Economic news follows the same dire pattern. When oil prices rise, it's a calamity (how will we heat our houses?), but it's disastrous when they go down (what will happen to Alberta?). I began avoiding agriculture news some years ago, when I read that the soya bean industry was in distress because an abundant crop had driven down the price. (A careless God had been overly generous.) In real estate, prices are either so high that young people will never be able to buy houses or so low that house owners are heartsick over losing fortunes that they never possessed but dreamt of someday realizing.

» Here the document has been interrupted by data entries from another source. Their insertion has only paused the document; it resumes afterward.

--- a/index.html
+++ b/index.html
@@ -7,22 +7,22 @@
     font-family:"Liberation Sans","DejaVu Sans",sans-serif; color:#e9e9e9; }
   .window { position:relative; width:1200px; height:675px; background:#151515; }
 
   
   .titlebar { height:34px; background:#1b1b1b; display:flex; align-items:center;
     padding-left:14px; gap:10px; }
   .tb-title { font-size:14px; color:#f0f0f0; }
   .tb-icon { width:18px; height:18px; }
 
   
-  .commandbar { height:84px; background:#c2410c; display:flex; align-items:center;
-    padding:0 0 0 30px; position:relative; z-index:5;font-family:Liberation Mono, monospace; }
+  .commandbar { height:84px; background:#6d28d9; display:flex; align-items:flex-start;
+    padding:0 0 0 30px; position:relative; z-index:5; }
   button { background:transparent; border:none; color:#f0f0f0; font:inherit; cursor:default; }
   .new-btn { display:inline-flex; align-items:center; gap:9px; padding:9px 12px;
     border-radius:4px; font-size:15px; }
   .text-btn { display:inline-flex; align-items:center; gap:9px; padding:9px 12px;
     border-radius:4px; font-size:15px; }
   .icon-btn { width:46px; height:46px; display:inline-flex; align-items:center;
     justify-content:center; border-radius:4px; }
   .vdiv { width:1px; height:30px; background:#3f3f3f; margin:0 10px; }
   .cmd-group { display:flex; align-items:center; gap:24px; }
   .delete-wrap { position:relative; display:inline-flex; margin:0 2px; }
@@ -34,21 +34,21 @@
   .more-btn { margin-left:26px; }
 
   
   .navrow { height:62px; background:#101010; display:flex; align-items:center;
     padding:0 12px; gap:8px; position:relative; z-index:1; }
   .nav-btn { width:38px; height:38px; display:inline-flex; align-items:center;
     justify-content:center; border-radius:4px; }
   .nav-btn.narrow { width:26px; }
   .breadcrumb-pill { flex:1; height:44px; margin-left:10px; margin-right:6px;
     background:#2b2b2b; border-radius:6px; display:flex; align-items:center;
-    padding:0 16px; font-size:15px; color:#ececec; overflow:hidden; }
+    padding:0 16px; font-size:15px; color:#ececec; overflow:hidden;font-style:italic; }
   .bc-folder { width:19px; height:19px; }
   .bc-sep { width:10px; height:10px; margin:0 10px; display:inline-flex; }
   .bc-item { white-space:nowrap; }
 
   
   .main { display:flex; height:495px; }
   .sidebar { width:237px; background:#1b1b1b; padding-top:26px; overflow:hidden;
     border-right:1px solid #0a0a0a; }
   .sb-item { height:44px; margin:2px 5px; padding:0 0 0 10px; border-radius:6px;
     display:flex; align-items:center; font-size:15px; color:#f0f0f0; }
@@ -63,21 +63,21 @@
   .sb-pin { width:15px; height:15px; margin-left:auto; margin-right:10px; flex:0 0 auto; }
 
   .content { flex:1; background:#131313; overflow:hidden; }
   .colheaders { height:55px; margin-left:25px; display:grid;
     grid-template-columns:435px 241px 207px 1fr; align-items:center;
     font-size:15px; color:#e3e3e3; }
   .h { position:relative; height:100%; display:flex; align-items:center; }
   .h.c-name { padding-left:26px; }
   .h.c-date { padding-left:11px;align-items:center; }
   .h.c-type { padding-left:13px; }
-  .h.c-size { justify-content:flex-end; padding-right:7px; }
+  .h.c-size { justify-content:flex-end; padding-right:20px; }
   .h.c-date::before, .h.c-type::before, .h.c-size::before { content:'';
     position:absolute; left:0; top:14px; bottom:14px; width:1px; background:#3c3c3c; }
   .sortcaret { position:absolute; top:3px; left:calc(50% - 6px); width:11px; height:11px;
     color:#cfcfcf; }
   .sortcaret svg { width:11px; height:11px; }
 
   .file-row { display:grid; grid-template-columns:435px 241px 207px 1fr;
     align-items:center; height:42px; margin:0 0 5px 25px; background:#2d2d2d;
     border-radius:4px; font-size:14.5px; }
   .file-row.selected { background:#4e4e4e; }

The computer provides a multitude of reasons for worry, many of them conflicting. We should worry if people are not computer literate, or cannot afford computers, but when they acquire them and learn to use them, new problems arise. The Internet, being complicated and relatively new, plays into our infinite capacity for unease. More than half of the people in the Ekos survey believed that new technology is "reducing the level of privacy in Canada," though in my experience hardly anyone can explain what the hell they mean by this (something about giant corporations knowing which breakfast food you bought last week).

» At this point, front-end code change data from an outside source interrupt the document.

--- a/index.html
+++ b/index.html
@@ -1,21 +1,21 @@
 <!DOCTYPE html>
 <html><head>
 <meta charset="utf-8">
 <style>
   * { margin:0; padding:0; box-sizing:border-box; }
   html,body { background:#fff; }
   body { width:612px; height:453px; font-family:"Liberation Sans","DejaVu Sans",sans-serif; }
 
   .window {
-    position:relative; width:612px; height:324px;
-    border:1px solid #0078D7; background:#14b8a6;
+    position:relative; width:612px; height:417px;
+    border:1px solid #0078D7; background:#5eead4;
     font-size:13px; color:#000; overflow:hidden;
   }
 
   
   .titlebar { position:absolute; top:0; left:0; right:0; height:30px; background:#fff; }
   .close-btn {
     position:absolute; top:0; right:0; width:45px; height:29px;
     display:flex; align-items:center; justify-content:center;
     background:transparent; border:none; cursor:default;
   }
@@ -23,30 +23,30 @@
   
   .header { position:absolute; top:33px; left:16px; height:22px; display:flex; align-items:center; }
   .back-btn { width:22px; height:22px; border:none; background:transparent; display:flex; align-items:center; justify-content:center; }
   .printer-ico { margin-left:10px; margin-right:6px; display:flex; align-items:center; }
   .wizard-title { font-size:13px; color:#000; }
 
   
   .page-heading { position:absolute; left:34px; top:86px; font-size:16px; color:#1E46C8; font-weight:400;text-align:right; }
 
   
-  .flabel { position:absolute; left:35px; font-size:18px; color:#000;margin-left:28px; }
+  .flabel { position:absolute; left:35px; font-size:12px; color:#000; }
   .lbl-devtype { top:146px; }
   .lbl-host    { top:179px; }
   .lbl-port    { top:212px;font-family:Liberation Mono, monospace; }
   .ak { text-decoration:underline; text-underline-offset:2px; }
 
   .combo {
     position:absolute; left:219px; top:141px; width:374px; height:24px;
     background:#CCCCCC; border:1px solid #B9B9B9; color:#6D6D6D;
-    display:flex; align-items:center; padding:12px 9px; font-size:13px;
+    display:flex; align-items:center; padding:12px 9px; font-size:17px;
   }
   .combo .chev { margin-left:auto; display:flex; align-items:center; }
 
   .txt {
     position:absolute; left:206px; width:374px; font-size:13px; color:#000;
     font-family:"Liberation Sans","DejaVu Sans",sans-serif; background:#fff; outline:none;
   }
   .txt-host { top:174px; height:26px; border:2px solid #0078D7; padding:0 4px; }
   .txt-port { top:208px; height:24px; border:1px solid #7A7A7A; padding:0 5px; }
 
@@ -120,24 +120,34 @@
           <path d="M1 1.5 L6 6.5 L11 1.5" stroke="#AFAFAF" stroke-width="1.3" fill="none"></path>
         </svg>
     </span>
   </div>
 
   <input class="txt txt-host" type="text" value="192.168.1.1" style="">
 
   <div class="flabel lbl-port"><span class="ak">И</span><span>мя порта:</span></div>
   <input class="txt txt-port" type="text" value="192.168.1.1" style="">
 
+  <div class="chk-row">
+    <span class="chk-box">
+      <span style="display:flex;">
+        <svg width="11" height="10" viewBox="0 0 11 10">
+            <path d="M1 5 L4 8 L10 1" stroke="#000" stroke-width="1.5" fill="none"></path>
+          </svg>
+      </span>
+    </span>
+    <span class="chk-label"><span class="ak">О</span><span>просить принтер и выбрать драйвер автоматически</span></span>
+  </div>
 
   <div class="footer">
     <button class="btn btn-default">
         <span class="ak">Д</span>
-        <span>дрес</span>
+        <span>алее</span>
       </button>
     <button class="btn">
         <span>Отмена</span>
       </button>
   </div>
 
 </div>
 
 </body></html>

And then there's the threat of fraud. For years, imaginative news stories have told us about the potential for theft on the Internet. Clearly, these reports have made an impression on our collective consciousness. Nine out of 10 people in the Ekos Research poll said they wouldn't give their credit card numbers over the Internet. They fear that someone will steal their numbers and do something bad with them. People routinely leave card numbers in strange stores and restaurants, often in strange cities, and many give them out over the telephone. But the idea of those same numbers flashing through cyberspace, vulnerable to attack by Russian Mafia or Colombian drug lords, spooks our consumers. Clearly, these are people who don't have enough to worry about.
Three-quarters of the respondents believe the government should step right in and fix that situation. Other roles for government are suggested, which might be related to the fact that five federal departments (plus some private companies) commissioned this survey. Respondents are worried about pornography on the Internet, and two out of three believe governments should regulate it. Of course, they were not asked to explain which governments should do it, or how. My own view is that it would be as sensible and practical as monitoring telephone calls. Nevertheless, the answers demonstrate that a great many citizens still regard censorship as an agreeable prospect.
But then, it's only fair to acknowledge my own deeply felt complaint. The Internet being the best research tool since the book, I'm furious that they--the people who control everything--didn't have the decency and consideration to invent it in the 1950s, when I was starting as a journalist. I am aggrieved and I am victimized. Worse, I have no idea where to send my complaint.